祖父の死、今の日常への感謝
先週、祖父が亡くなり、実家に帰った。
葬式に出ると、自分が亡くなった人のことをほとんんど知らなかったことに気づく。
自分から見た祖父
祖父は、小さな喜びを知る人だった。
嫁いびりをし、華道関連で自己主張が強く少し疎まれていた祖母とは、対照的だった。
日中は、鉢植えの植物の世話をし、時に畑に行き、夜は本を読んで寝る。
毎晩寝る前には、仏前でお参りをしていた。
いつも本にはカバーがかかっていて、どんな本を読んでいるのか聞いてみると一応はその題名や内容を教えてくれるが、祖父にとって本は睡眠導入剤なのだと言っていた。
私は、いろいろなことに理由を求めてしまう人間だが、祖父は理由よりもその行為自体を誰にも主張することなく楽しんでいた。
祖父の死
その祖父は、数年前から特別介護老人ホームで認知症の祖母と生活をし、その祖母はちょうど一年前に亡くなった。
祖母の葬儀の時に、祖父が泣いているのを初めて見た。
生前祖父は、我が強く周りから少し疎まれがちな祖母とどのような会話をしていたのだろうか。

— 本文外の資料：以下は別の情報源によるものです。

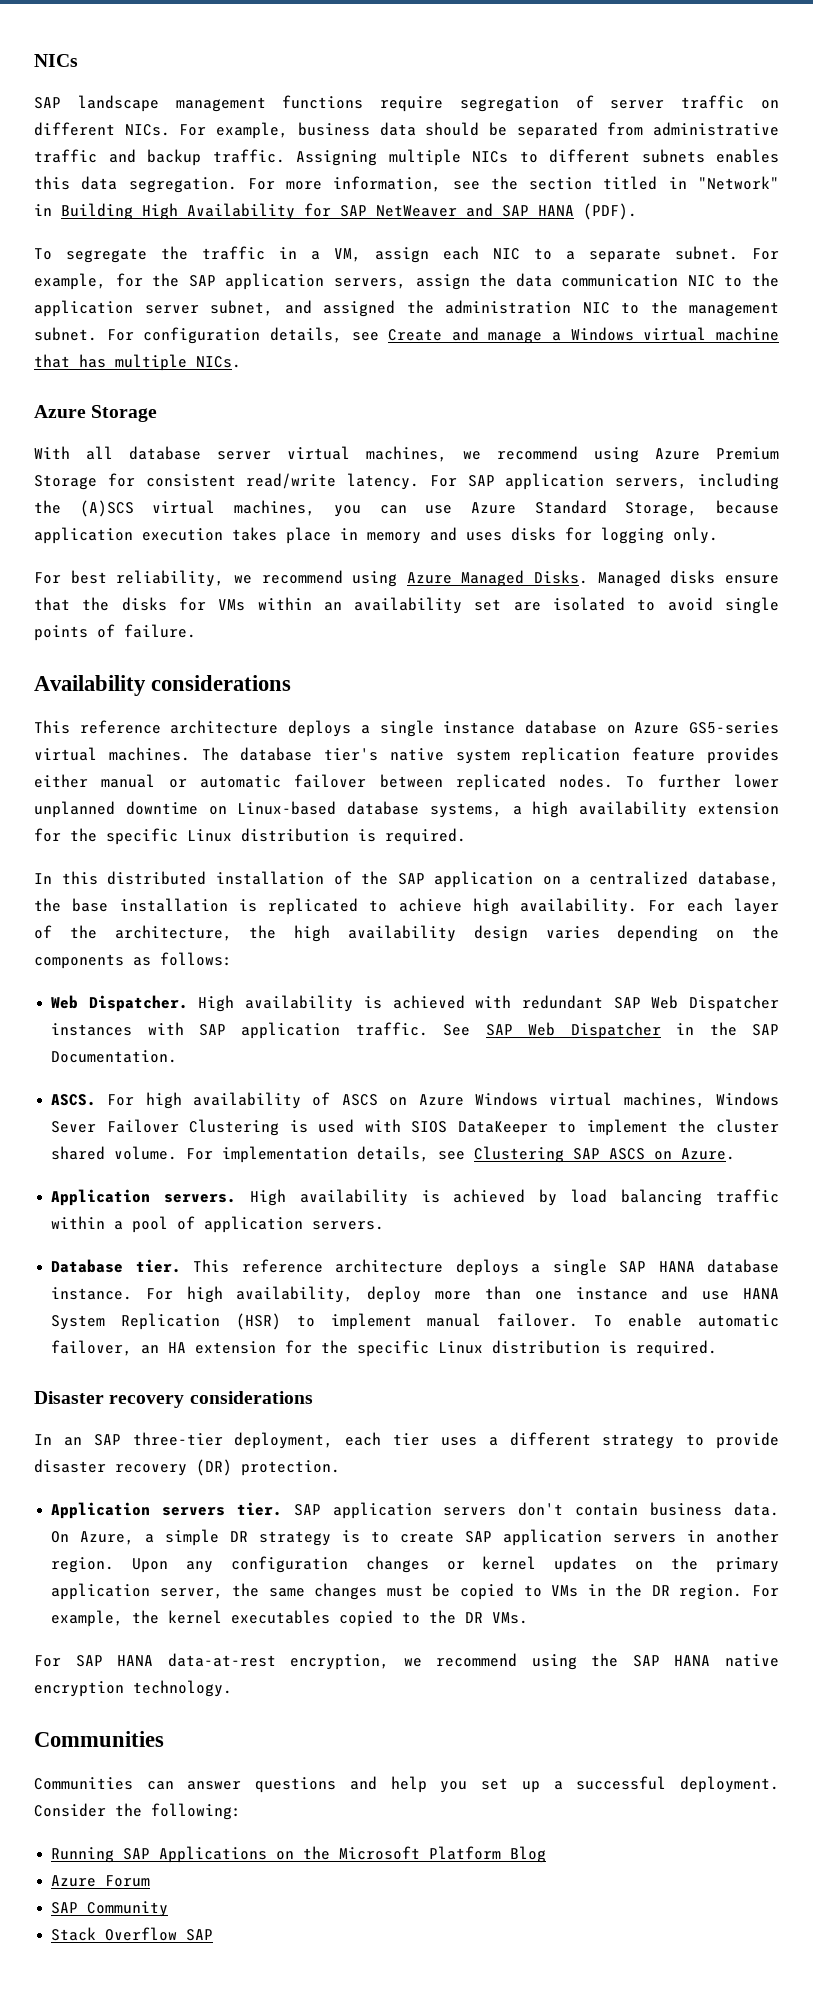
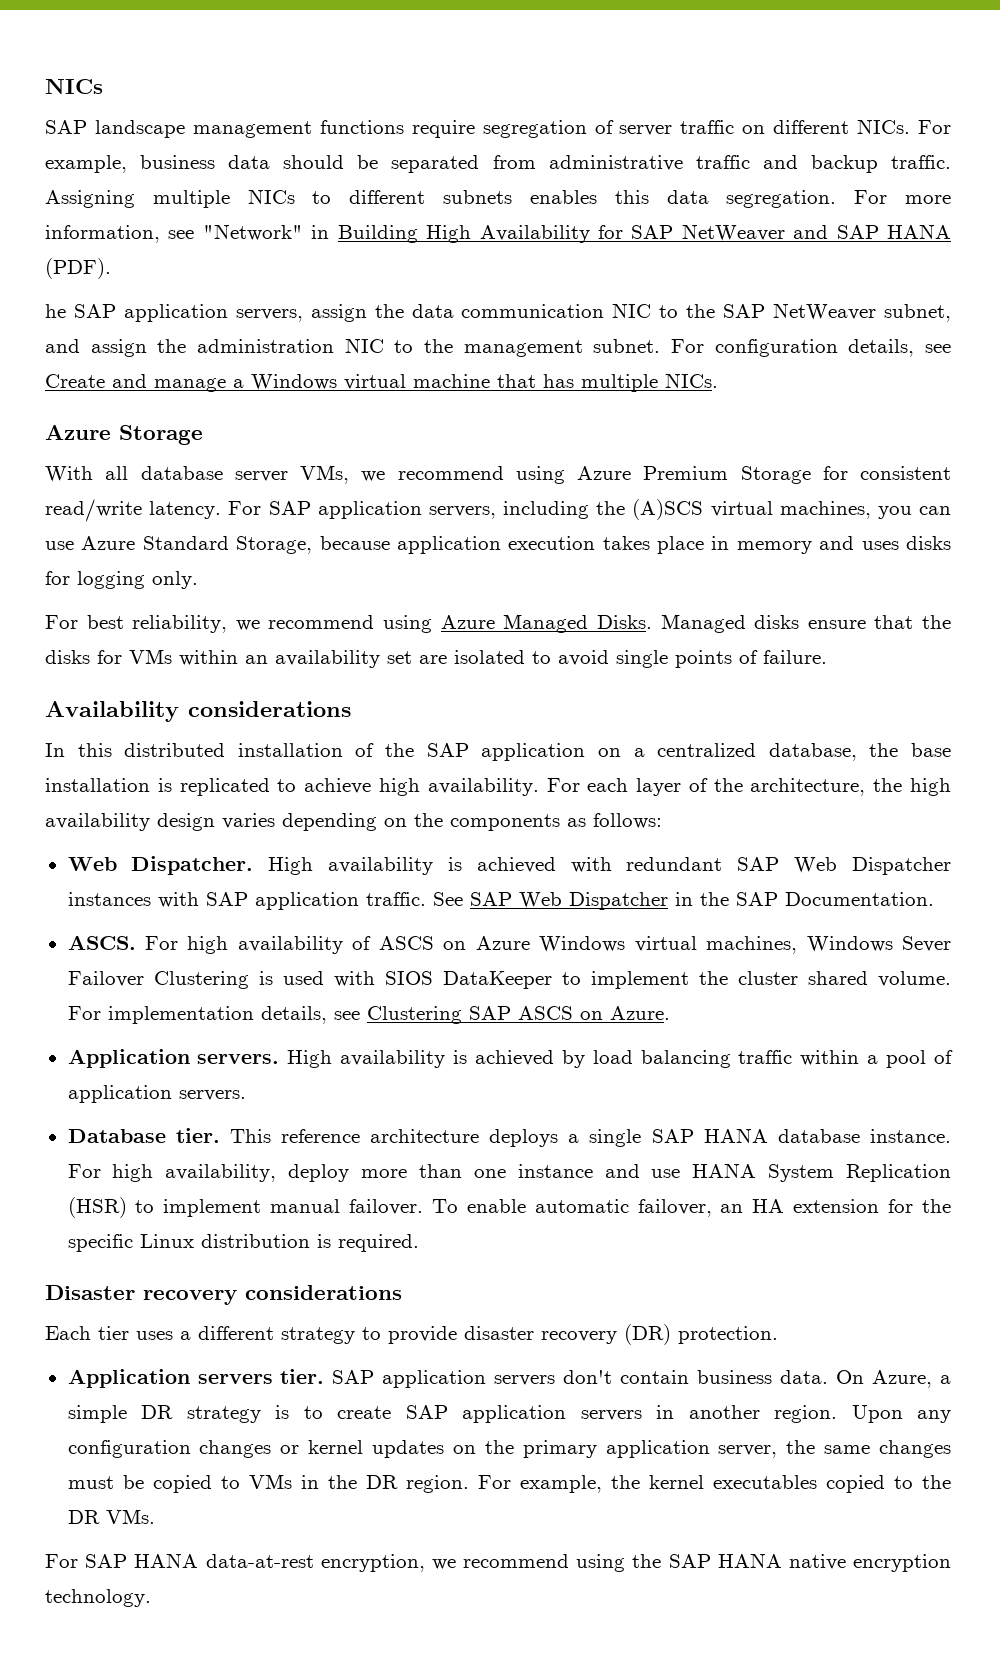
[490,176,687,190] the section titled in -> (195, 234) none
[34,246,779,263] [34,273,180,290] To segregate the traffic in a VM, assign each NIC to a separate subnet. For example, for the -> [45,304,66,318] he
[34,300,199,317] application server -> [723,303,877,320] SAP NetWeaver
[323,300,395,317] assigned -> [90,339,147,357] assign
[287,446,447,462] virtual machines, -> [300,465,349,484] VMs,
[34,720,780,737] [34,747,779,764] [34,774,779,791] [34,801,779,818] [34,828,466,845] // This reference architecture deploys a single instance database on Azure GS5-series virtual machines. The database tier's native system replication feature provides either manual or automatic failover between replicated nodes. To further lower unplanned downtime on Linux-based database systems, a high availability extension for the specific Linux distribution is required. -> (351, 709) none
[34,1432,382,1449] In an SAP three-tier deployment, each -> [45,1326,91,1340] Each
[34,1731,164,1747] [34,1776,780,1793] [34,1803,241,1820] [51,1846,547,1863] [51,1875,151,1887] [51,1901,169,1917] [51,1927,214,1941] // Communities // Communities can answer questions and help you set up a successful deployment. Consider the following: // Running SAP Applications on the Microsoft Platform Blog // Azure Forum // SAP Community // Stack Overflow SAP -> (151, 1598) none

祖母が亡くなった頃から、祖父は軽度の認知症のようなものを発症した。
そして、今年の7月に脳卒中で緊急入院、一命を取り留めたのち、先日亡くなった。
ショックを受けている自分から一歩引く
私が祖父の死を知ったのは、父からのLINEだった。早朝だったからだ。
覚悟はしていた。脳卒中になった時に、94歳という年齢もあり臓器がもうあまり持たないであろうと言われていたからだ。
この3年連続で祖父母を亡くしている。
その一昨年まで近い親族の死を経験したことはなく、2年前は死という事実や、焼却による肉体との別れそれぞれに大いに動揺した。
2度と会えないという事実を受け入れられなかった。
しかし、不思議と慣れてしまうもので、動揺はしなくなる。
よくある人の死に対して泣いている人が多いこと、泣くことを良しとされるが、そんなことはないと思う。

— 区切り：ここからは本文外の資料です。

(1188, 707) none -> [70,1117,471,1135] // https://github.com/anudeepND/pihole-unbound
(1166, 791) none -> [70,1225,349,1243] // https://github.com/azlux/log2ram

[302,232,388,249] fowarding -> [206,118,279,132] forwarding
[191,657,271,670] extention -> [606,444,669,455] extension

動揺している時、我々は何も考えられない。ただただショックを受けて、なぜ泣いているのかさえ分からない。
その動揺と自分に線を引けることが、お別れをして前に進むに重要だ。
(自分の子供の葬式ではこんなこと言う自信は全くないが)
動揺をしなくなったことで、その別れを噛み締め、感謝をできるようになってきた。
他人のことはほとんどわからない
思い出を振り返る中や、参列者をみることで分かるのは、自分はその人のことをほとんど知らなかったのではないかということだ。
小学校の間、祖父母と一緒に寝ていた。彼らがいつもいたのは掘りごたつの部屋で、そこで一緒にテレビを見たり話をしたりした。

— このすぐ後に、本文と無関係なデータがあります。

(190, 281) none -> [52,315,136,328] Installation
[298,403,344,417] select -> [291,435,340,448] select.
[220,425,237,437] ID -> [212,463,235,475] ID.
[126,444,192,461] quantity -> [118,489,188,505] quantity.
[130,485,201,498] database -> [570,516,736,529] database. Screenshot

一緒に近くのダイエー⦅ショッピングセンタ⦆に行ったこともある。
大学になって料理を作ってダメ出しをされたこともある。
思い出を振り返れば振り返るほど、感謝の感情は出てくるが、その人を一面的にしか捉えていたいことに気づく。
町内会のようなところから酔っ払いながら帰ってきた彼を見たことがあるが、その場でどんな振る舞いをしていたかも、周りからどう思われていたかもしらない。
若い頃に、好きな人がいたのかもしらない。
コロナウィルスの影響で面会さえできない状況で、何を考えて生活をしていたのかもしらない。
自分は、「祖父」としての祖父しか知らない。
一寸先は闇だからこそ
ほとんど何もしらないことがわかると、そこで浮かんでくるものがある。
自分に見せた姿が、ほんの一部の面であれど、それに対して感謝しているということ。
彼が自分の祖父で家や自分を大切にしていたことや、信頼に値する人だということは知っている。
もし私たちが「死」と定義しているものの先があるのであればそこでの彼なりの幸福を祈っている。
もしなくても、私は、彼がいたこと、してくれたことに感謝している。
両親とは離れて暮らしていて、会えるとしても多くて数十日であろう。
自分が直後に事故に巻き込まれて死ぬ可能性だってある。
自分を一番近くで、深く支えてくれている両親、妻、子供に改めて感謝を感じる。ありきたりだが、今を大切に生きようと思う。